• **Your objective**:
When the string "serif" occurs in a line of the records, show that line.

• **Records**:
[Start of Attachment]
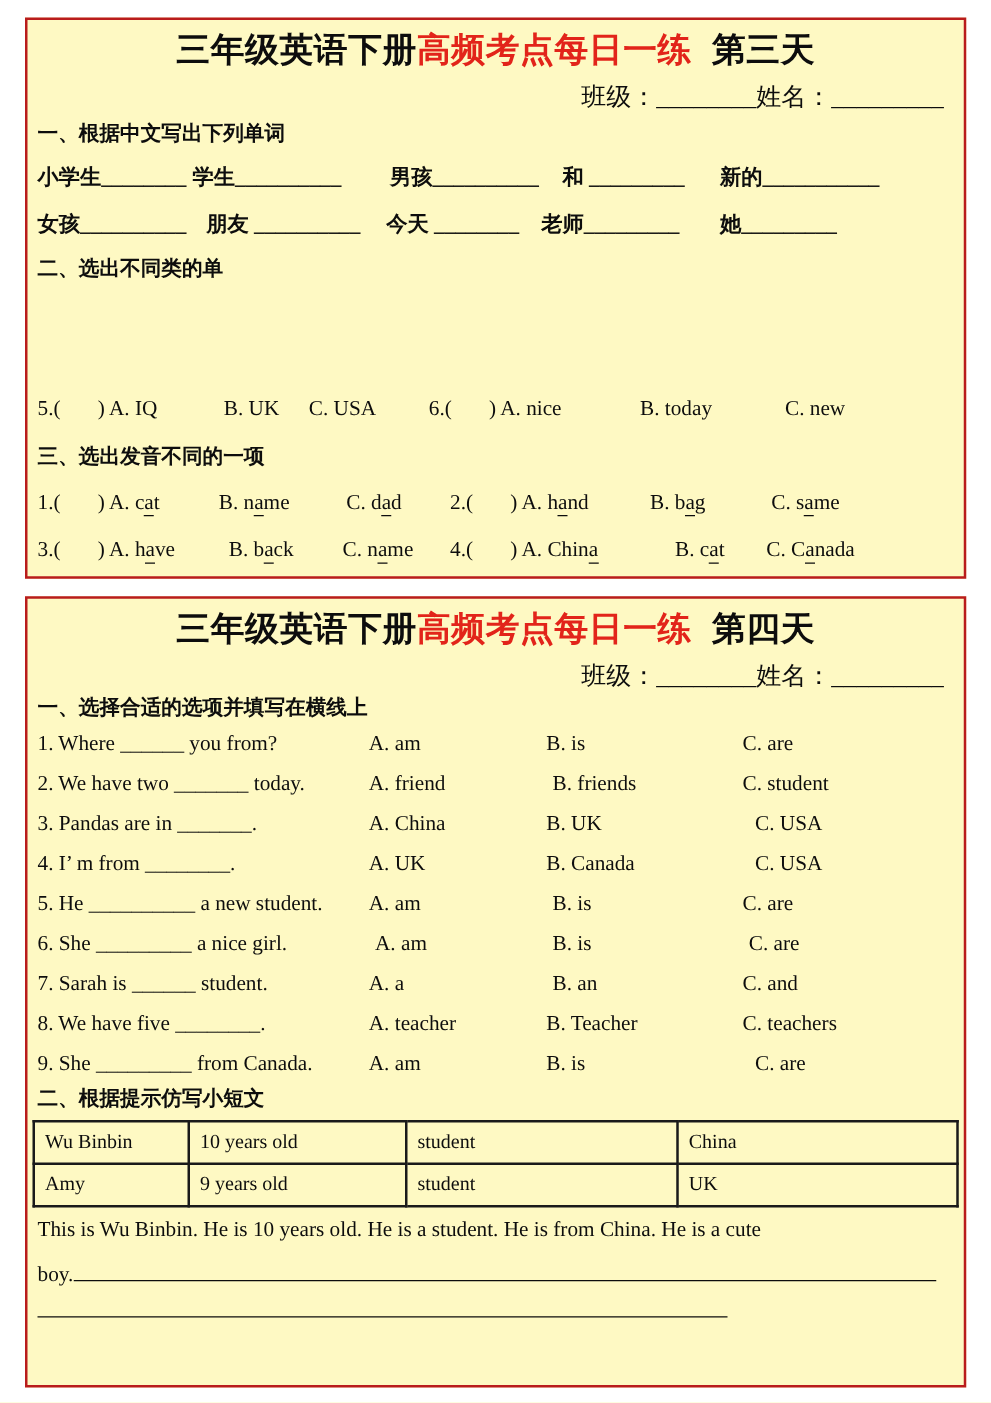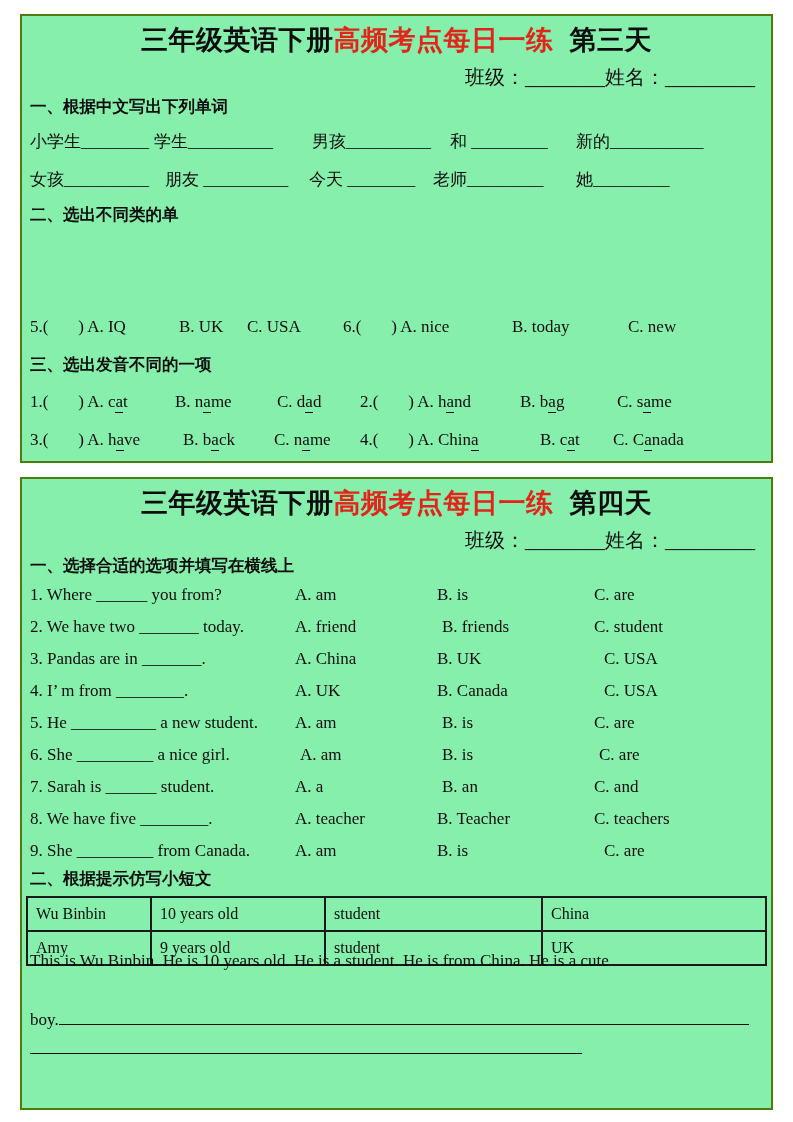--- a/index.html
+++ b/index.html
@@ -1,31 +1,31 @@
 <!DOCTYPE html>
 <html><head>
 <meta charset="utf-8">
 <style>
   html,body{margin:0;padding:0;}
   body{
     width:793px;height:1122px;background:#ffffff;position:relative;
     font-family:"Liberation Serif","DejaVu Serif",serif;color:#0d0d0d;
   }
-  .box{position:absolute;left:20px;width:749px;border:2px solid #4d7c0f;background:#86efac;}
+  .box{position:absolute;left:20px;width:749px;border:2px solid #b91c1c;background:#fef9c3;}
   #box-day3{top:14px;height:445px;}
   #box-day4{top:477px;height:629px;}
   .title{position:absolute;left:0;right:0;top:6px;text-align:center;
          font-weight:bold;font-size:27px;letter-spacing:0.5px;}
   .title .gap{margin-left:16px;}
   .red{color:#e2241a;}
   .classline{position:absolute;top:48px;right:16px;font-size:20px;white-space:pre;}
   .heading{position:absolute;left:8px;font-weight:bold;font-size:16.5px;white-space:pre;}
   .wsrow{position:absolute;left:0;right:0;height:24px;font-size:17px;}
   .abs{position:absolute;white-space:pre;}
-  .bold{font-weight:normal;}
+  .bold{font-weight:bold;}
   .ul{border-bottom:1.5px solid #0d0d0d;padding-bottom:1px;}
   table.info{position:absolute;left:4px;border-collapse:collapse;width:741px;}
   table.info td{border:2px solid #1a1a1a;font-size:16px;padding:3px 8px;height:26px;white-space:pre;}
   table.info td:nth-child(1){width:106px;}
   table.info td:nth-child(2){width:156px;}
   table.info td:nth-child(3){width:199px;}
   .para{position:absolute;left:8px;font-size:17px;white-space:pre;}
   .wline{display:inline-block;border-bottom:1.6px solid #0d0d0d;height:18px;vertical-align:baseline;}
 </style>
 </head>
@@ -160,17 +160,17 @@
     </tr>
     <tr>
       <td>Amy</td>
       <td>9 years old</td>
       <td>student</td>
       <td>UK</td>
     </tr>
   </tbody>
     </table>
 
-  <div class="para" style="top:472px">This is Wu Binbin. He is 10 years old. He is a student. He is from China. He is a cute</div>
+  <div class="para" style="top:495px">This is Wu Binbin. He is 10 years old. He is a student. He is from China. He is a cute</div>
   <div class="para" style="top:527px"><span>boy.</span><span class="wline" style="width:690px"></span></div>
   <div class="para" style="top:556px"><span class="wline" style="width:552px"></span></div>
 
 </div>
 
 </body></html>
[End of Attachment]
[Start of Attachment]
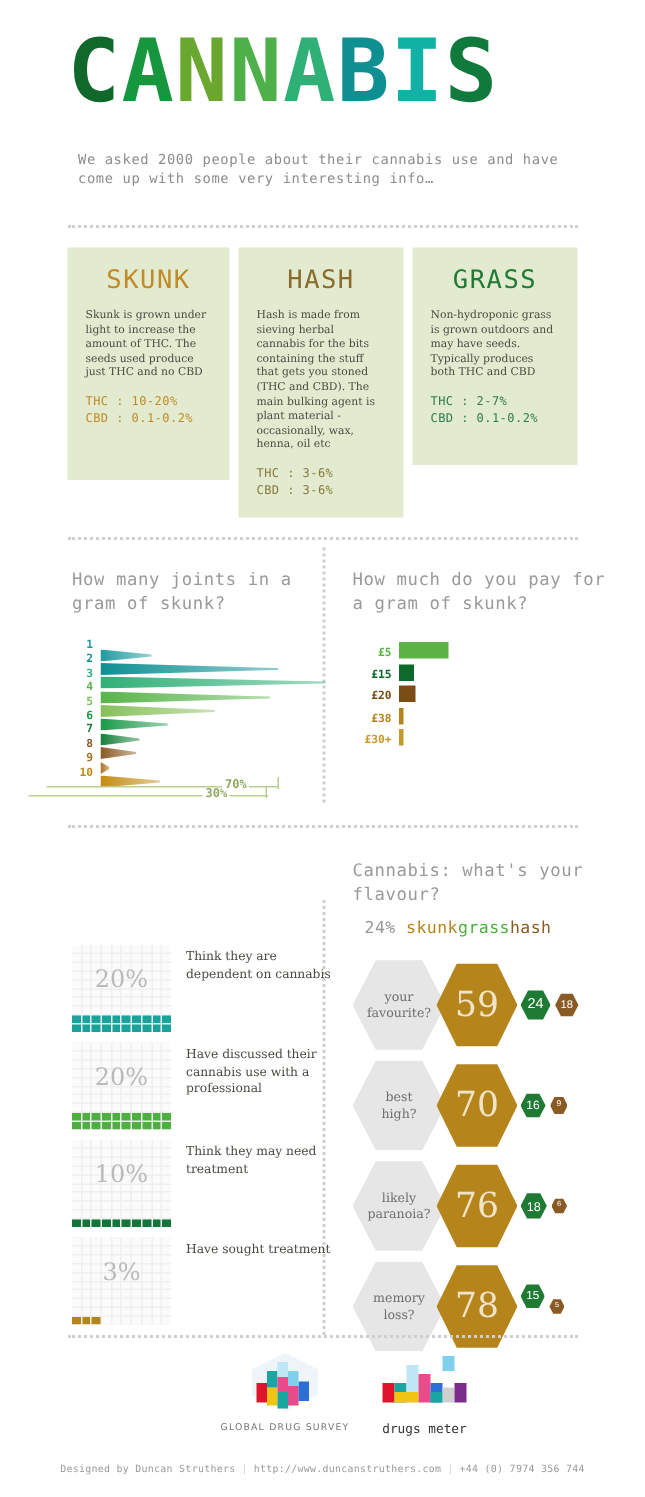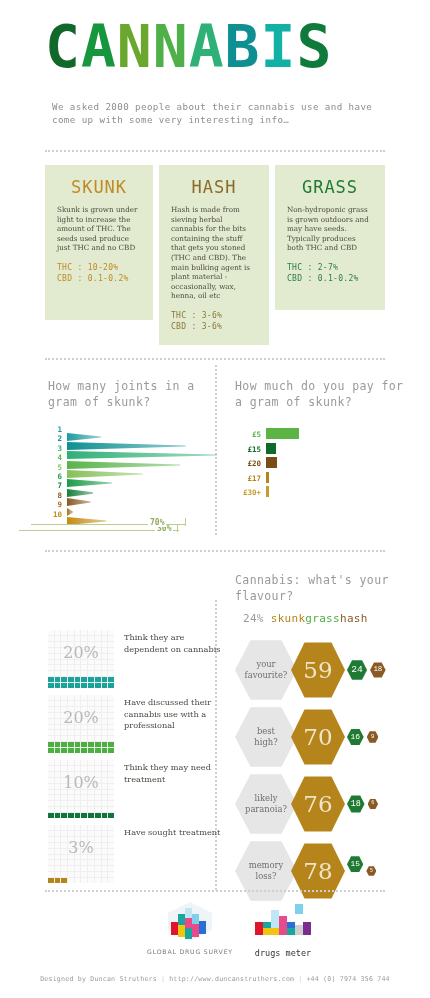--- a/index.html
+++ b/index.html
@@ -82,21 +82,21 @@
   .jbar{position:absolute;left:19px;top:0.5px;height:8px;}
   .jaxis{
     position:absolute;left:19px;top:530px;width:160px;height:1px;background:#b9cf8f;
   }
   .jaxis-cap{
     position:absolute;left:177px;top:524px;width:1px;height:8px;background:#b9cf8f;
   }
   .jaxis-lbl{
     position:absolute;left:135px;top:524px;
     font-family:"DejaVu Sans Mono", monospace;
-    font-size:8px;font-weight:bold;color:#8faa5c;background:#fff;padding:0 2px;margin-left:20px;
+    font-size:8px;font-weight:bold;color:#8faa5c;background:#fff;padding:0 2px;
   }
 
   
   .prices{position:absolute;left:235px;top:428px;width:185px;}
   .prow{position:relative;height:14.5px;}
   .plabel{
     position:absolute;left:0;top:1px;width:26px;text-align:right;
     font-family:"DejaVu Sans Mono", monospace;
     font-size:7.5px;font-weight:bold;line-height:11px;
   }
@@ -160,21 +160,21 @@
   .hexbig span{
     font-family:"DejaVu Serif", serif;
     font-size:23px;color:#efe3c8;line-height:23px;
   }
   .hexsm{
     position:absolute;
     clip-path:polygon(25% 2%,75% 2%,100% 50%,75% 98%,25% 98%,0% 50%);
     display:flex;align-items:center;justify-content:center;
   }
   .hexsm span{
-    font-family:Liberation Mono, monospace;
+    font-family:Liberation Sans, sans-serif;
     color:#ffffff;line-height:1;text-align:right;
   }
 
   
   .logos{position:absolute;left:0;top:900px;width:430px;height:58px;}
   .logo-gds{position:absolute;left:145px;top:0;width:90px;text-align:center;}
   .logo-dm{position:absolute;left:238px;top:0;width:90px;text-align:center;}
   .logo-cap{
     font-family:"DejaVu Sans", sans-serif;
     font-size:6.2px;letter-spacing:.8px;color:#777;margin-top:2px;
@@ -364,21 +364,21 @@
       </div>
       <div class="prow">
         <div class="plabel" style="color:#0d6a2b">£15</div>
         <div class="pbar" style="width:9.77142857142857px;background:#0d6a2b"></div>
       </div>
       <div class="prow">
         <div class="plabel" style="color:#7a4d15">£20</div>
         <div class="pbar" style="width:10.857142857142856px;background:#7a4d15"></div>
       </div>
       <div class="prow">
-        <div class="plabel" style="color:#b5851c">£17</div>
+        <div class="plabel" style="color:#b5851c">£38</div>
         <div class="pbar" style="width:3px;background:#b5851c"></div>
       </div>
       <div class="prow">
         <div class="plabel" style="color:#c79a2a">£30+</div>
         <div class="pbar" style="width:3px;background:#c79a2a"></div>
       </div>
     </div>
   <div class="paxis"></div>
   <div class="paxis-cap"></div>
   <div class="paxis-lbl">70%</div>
[End of Attachment]
[Start of Attachment]
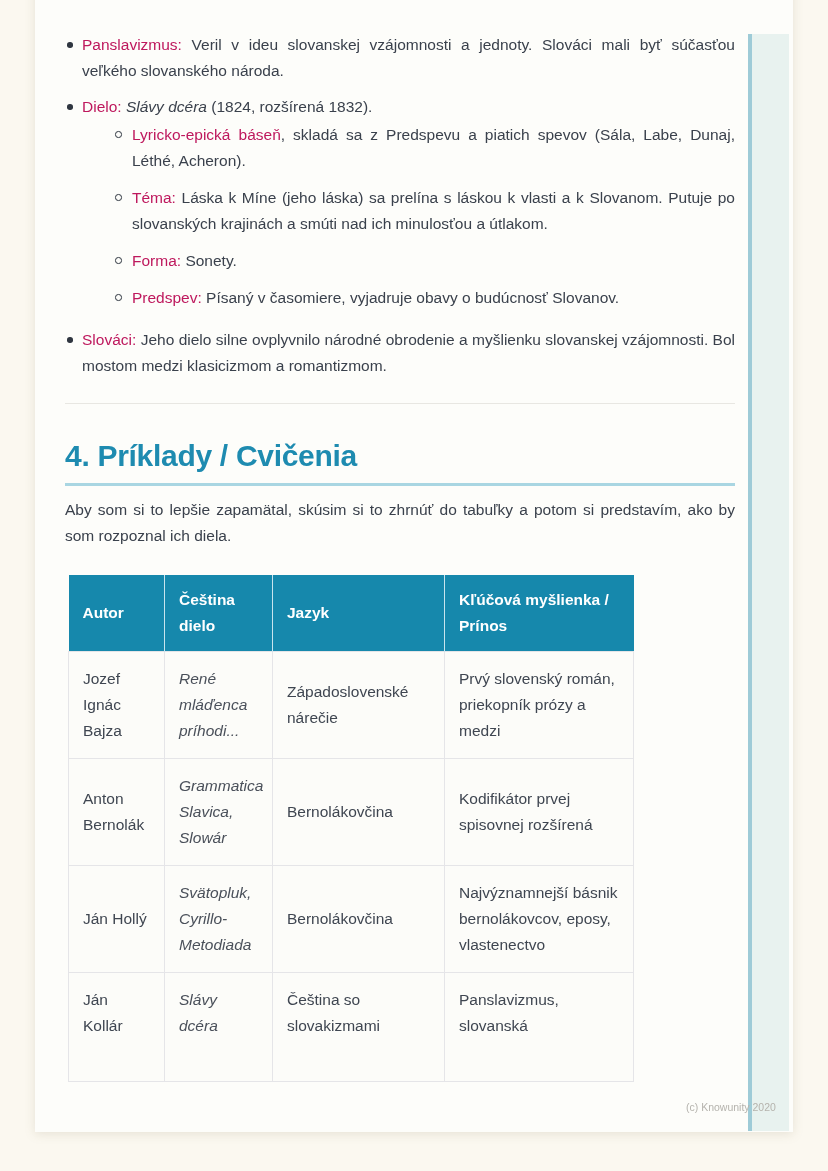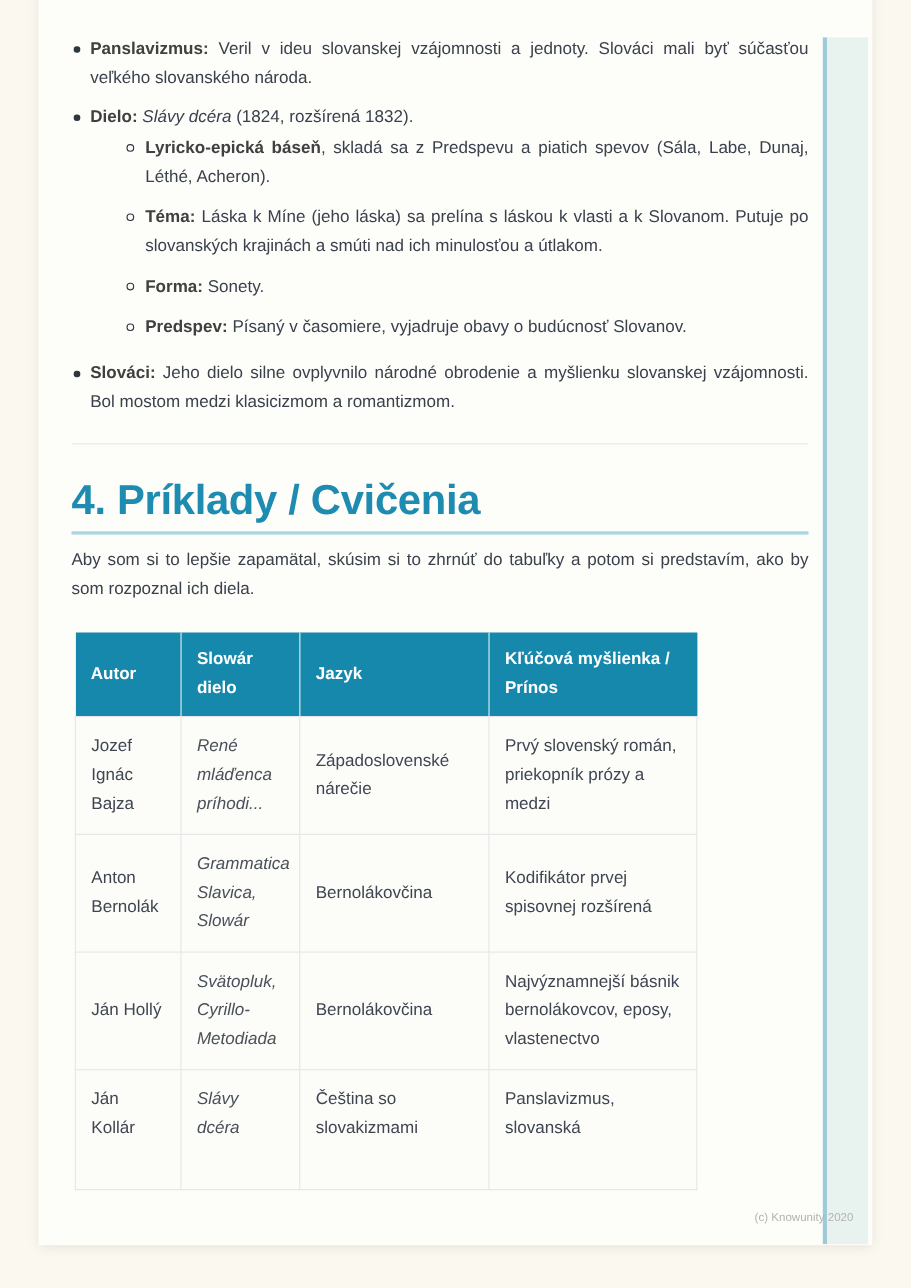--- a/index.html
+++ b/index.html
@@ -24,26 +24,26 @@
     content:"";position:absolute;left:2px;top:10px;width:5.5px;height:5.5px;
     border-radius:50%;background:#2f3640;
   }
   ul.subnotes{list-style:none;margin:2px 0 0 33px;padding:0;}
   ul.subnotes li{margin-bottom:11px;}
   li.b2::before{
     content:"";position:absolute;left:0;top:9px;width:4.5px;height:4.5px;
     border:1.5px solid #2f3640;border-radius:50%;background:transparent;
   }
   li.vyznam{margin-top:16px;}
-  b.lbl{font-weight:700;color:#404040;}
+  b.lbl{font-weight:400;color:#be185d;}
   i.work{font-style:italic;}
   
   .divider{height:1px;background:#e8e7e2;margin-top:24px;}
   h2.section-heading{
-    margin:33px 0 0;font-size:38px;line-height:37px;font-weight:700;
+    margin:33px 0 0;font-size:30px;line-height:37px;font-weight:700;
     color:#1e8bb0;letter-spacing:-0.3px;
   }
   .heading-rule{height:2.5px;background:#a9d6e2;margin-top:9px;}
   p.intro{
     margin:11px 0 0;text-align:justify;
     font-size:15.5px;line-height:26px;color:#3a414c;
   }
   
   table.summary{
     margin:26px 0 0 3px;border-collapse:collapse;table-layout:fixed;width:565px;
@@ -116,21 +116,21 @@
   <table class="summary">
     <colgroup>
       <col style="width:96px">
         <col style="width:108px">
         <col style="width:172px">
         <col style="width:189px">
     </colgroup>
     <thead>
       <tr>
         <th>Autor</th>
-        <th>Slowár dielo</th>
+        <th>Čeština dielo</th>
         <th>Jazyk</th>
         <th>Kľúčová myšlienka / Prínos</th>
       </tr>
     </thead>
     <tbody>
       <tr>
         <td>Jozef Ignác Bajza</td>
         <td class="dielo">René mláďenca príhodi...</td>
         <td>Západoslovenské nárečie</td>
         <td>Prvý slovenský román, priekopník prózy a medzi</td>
[End of Attachment]
• **Exercise result**:
     font-family:"Liberation Serif","DejaVu Serif",serif;color:#0d0d0d;
     font-family:"DejaVu Serif", serif;
+    font-family:Liberation Sans, sans-serif;
     font-family:"DejaVu Sans", sans-serif;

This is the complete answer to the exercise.